It’s nearly a year ago now since I’ve started running.
First, in February 2014 Mum & Dad came to visit Australia (and us!) Then I worked on an onion farm and then I crossed the Nullarbor with German Jenny.
Which is where I first kept to my running schedule on a bare AFL-field in a town where the local pub kept a stash of dollars for travellers who wanted a shower ($1 buys you 5 minutes of hot water bliss).
I’d had a go at it before, but was always too self-conscious or insecure or it wasn’t important enough to make time for or I had some kind of “valid excuse”. Whatever it was, I never stuck to it.
Why this time was different, you wonder. Because of this:
Let me start at the beginning. It was May 2012, and we had been in Australia for a month and had hit rock bottom when our newly purchased van was declared wrecker material. That is how we ended up in Harrietville – a bit like our Australian home away from home – at the foot of Mt. Hotham. Our relatives, who were so incredible to take us in and let us stay for four months or so, loaned us ski gear as well.
I am not going to beat around the bush: I was skeptical. Here’s why: skiing equals snow equals winter equals cold equals I want to stay inside and drink hot cocao!
It took two hours on skis to turn my world upsidedown forever. Skiing is the best thing I have ever done. It is hard, challenging, cold (oh yes!), adventurous, exciting, challenging (yes, twice), testing and just so much fun! It was like nothing I had ever done before and what’s more it came fairly easily to me.
In my opinion you don’t need to be very fit to enjoy skiing. What you do need however is trust in your own body. You need to believe that it can do what you need/want it to do. If you don’t, you’ll still wind up at the bottom of the hill. Just in the form of a snowball, not a kool-looking dude/chick on skis.
So you need to take a deep breath and think of how to place your feet and to bend your knees and to poleplant and to just not panic. No matter how fast you’re going or how steep the hill is. Once you have started there is no turning back. Deep breath!
Fast forward to March 2014: I needed to become fitter and strengthen my legs in order to be able to enjoy a season on the mountain as a lodge manager to the fullest.
Enter running: I downloaded a schedule called something along the lines of ‘From couch potato to 5km in 8 weeks’. Its completion I celebrated by joining the Mother’s Day Classic, a 5km fun run in Ararat.
It was an amazing milestone. It is when I started to realize how amazing a tool my body is, what it is capable of provided you take care of it and use it in the right way. The security I now feel in my body is unreal, but what saddens me just a bit is that I never realised it before. There are so many things I would have done if only I had known my body could. It needed some training sure, and I needed that mental push over the edge that I got when I first pointed my skis downhill.
What also saddens me a bit is that there currently are so many people out there who don’t get to use their bodies’ full potentials.
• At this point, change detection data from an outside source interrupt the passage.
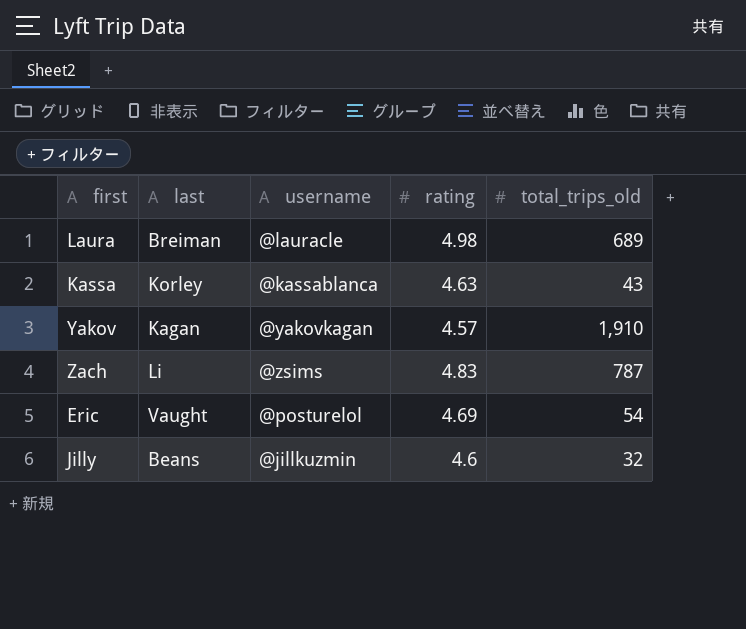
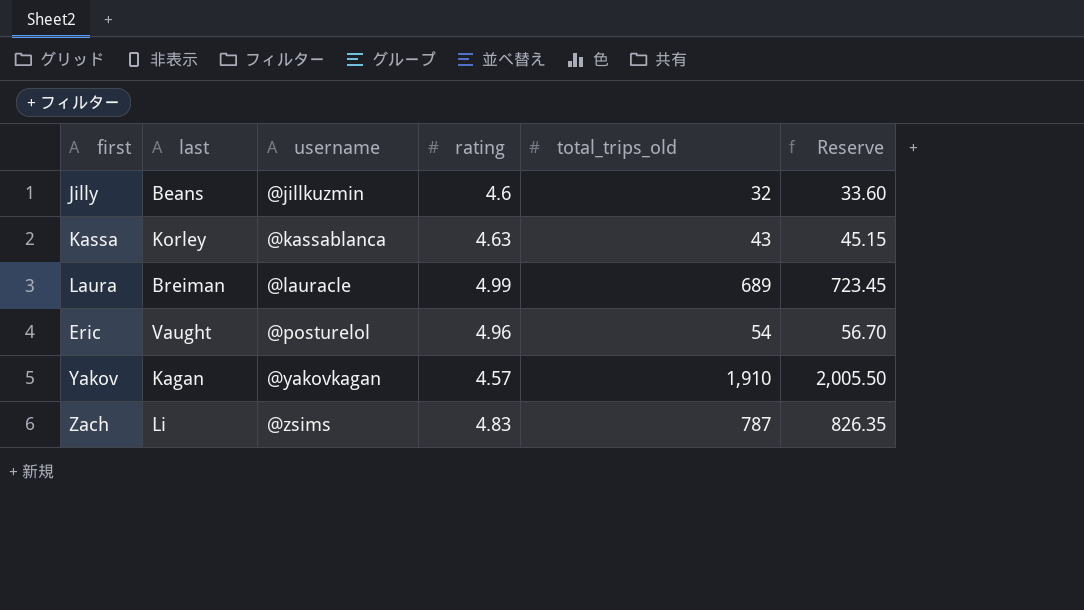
row order: none -> username ascending
column Reserve | formula: none -> [total_trips_old] * 1.05
Laura | rating: 4.98 -> 4.99
Eric | rating: 4.69 -> 4.96

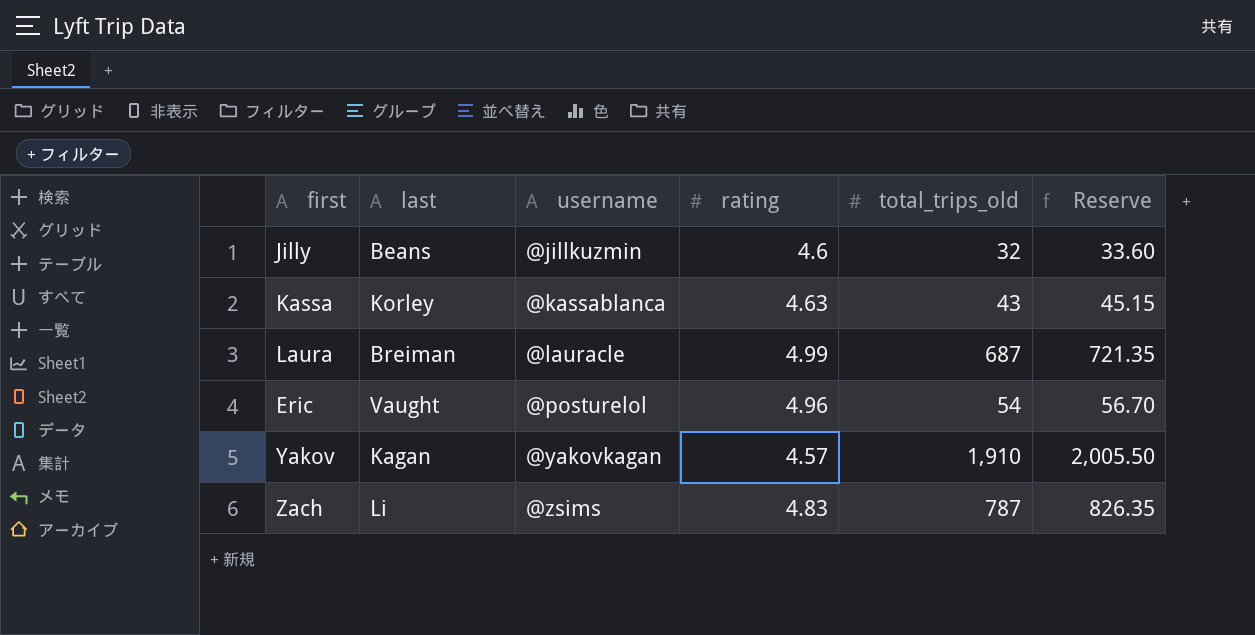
Laura | total_trips_old: 689 -> 687
Laura | Reserve: 723.45 -> 721.35

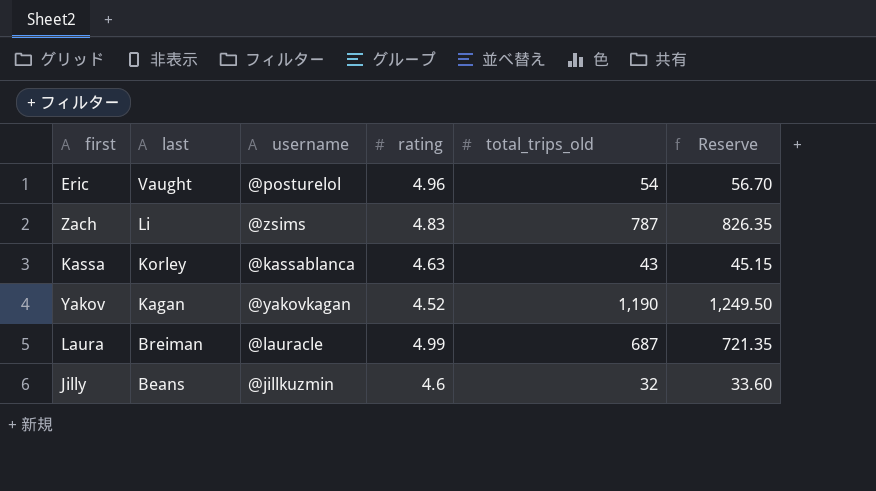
row order: username ascending -> last descending
Yakov | rating: 4.57 -> 4.52
Yakov | total_trips_old: 1,910 -> 1,190
Yakov | Reserve: 2,005.50 -> 1,249.50

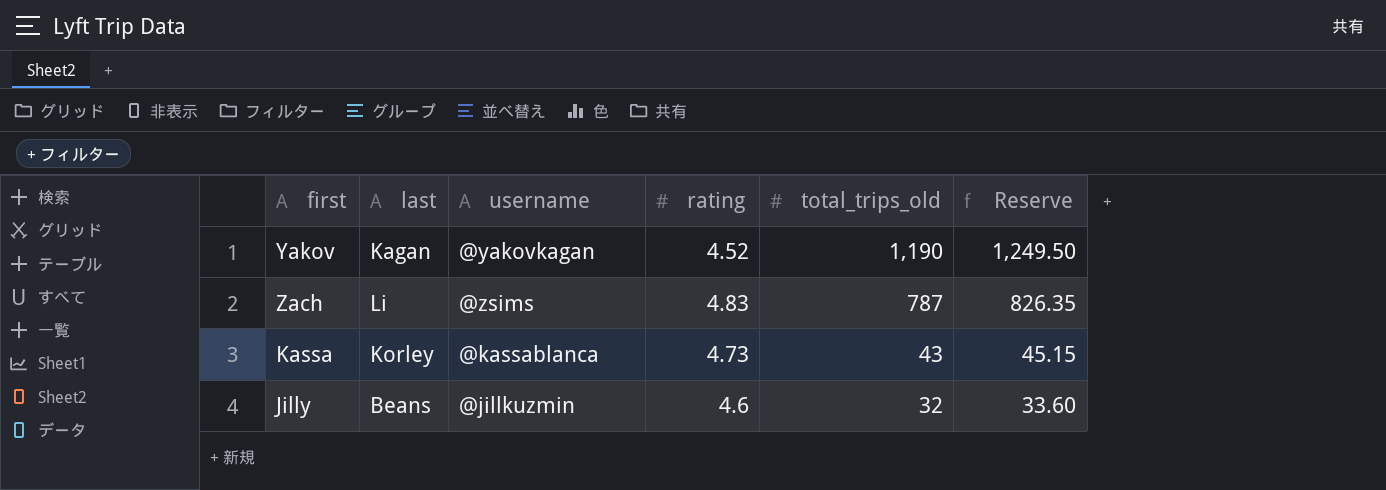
row order: last descending -> total_trips_old descending
row Eric: Vaught | @posturelol | 4.96 | 54 | 56.70 -> none
row Laura: Breiman | @lauracle | 4.99 | 687 | 721.35 -> none
Kassa | rating: 4.63 -> 4.73

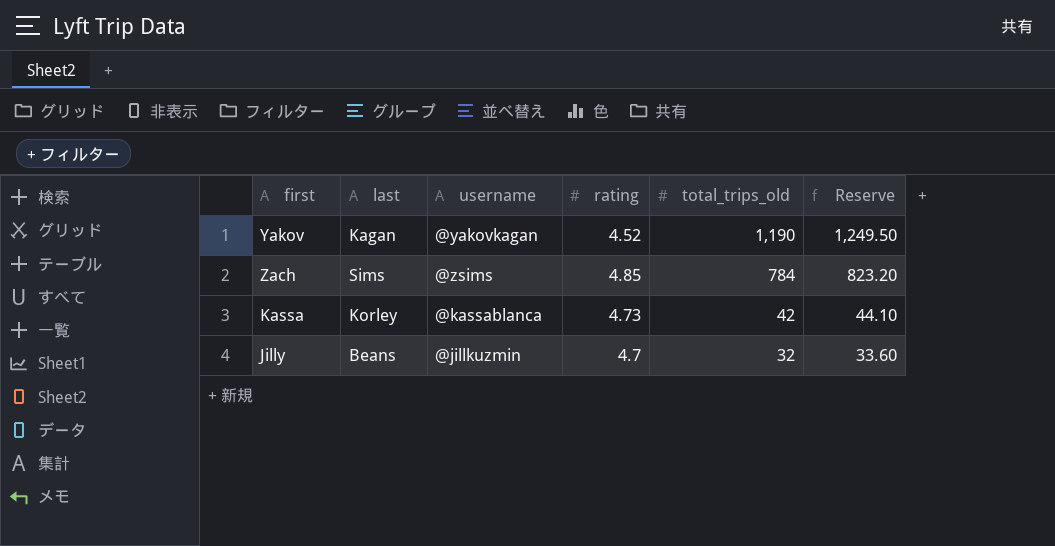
Zach | last: Li -> Sims
Zach | rating: 4.83 -> 4.85
Zach | total_trips_old: 787 -> 784
Zach | Reserve: 826.35 -> 823.20
Kassa | total_trips_old: 43 -> 42
Kassa | Reserve: 45.15 -> 44.10
Jilly | rating: 4.6 -> 4.7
Obesity is so much more than being fat. It is being tired and having no energy (which is not quite the same as being tired) and it can become as much mental as it is physical. That is why it is so hard to “snap out of”. It is a lifestyle, something a diet won’t fix. You need to put your mind to it, as I have discovered.
Because running isn’t easy either. It is bloody hard, and exhausting and testing, but also challenging, exciting and adventurous. Most importantly though, it’s addictive and as much as I hate doing it sometimes, I am doing it. I now know how it makes me feel. I know all the things I now trust myself to do. I now know how unhappy I felt without knowing why. Because our bodies are tools, they are ours to use to take on life’s adventures and challenges. It needs to be a certain kind of fit for that though. And you need to trust it, because it is a pretty nifty design.
The reason why I am sharing this with you today is because I completed another milestone: my first double digit run – 12km in 1hr 28 min.